Pour lui, le thème de cette conférence, « Gouvernance, Démocratie et Affaires », se veut une interpellation à créer une interaction dynamique entre les pouvoirs publics, le secteur privé, la société civile et les partenaires sociaux, pour faire de la bonne gouvernance le socle d’un développement économique et social durable au profit de tous.

« Tout comme le développement, la gouvernance et la démocratie se nourrissent aux sources de la paix et de la sécurité. C’est la raison pour laquelle, conscient de l’importance de la question sécuritaire dans le développement économique du pays, le Gouvernement burkinabé s’est doté, d’une part d’une feuille de route à l’issue du Forum sur la sécurité qu’il a organisé du 24 au 26 octobre 2017, visant à instaurer un système de sécurité efficace et responsable et d’autre part d’une loi de programmation militaire quinquennale.

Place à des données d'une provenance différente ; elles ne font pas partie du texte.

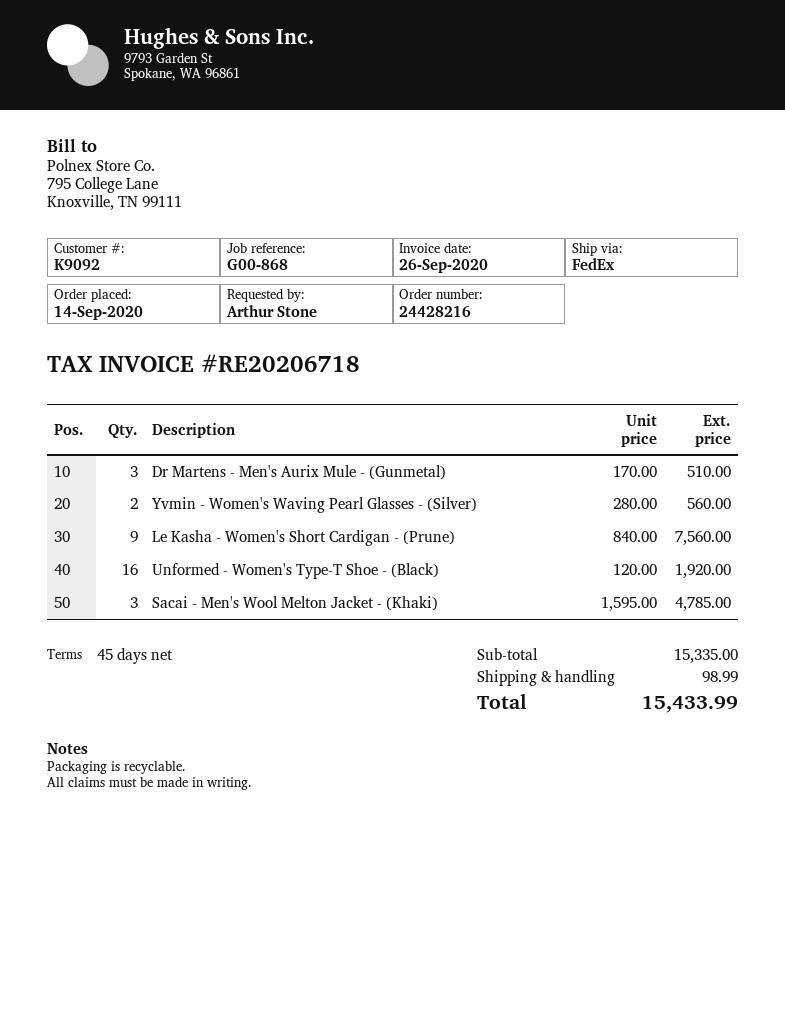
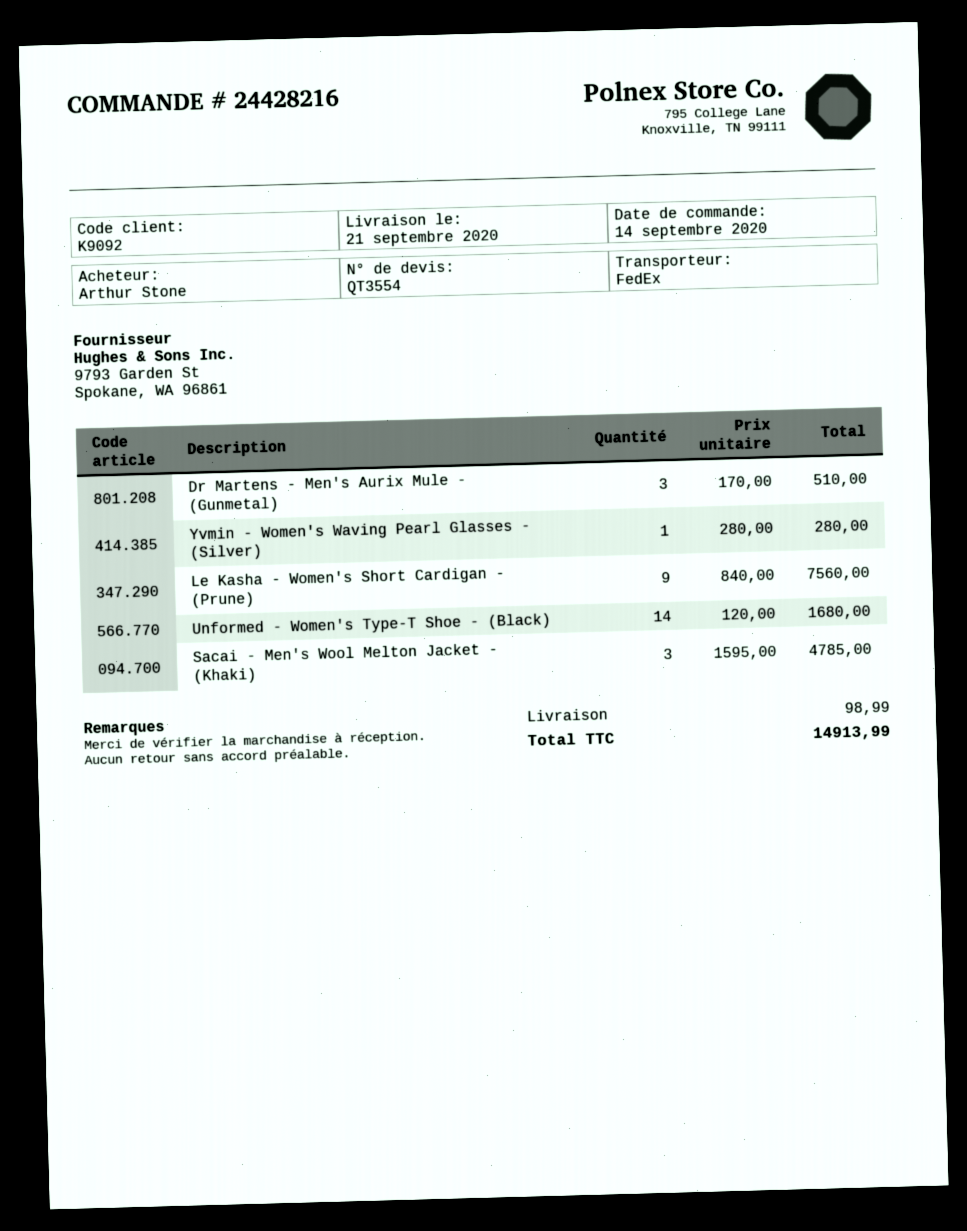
Yvmin - Women's Waving Pearl Glasses - (Silver): 2 x 280.00 = 560.00 -> 1 x 280.00 = 280.00
Unformed - Women's Type-T Shoe - (Black): 16 x 120.00 = 1920.00 -> 14 x 120.00 = 1680.00
total: 15433.99 -> 14913.99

Il s’est également et fortement engagé à construire avec les autres pays du G5-Sahel, un partenariat opérationnel, adapté à la nature des nouvelles menaces que sont le terrorisme, les trafics illégaux et l’extrémisme violent » a poursuivi le président Roch Kaboré.

C’est pourquoi a-t-il souhaité que cette rencontre permette de tracer les sillons d’une « gouvernance concertée » au service du développement économique et social de leur pays, avec chaque acteur jouant sa partition dans l’intérêt général.

La conférence s’achève ce mercredi, 17 janvier 2018 par une déclaration dite « Déclaration de Ouagadougou » pour acter l’engagement du Burkina en faveur de la liberté économique, la gouvernance et les principes démocratiques et le propulsera comme leader mondial pour faire avancer cette initiative.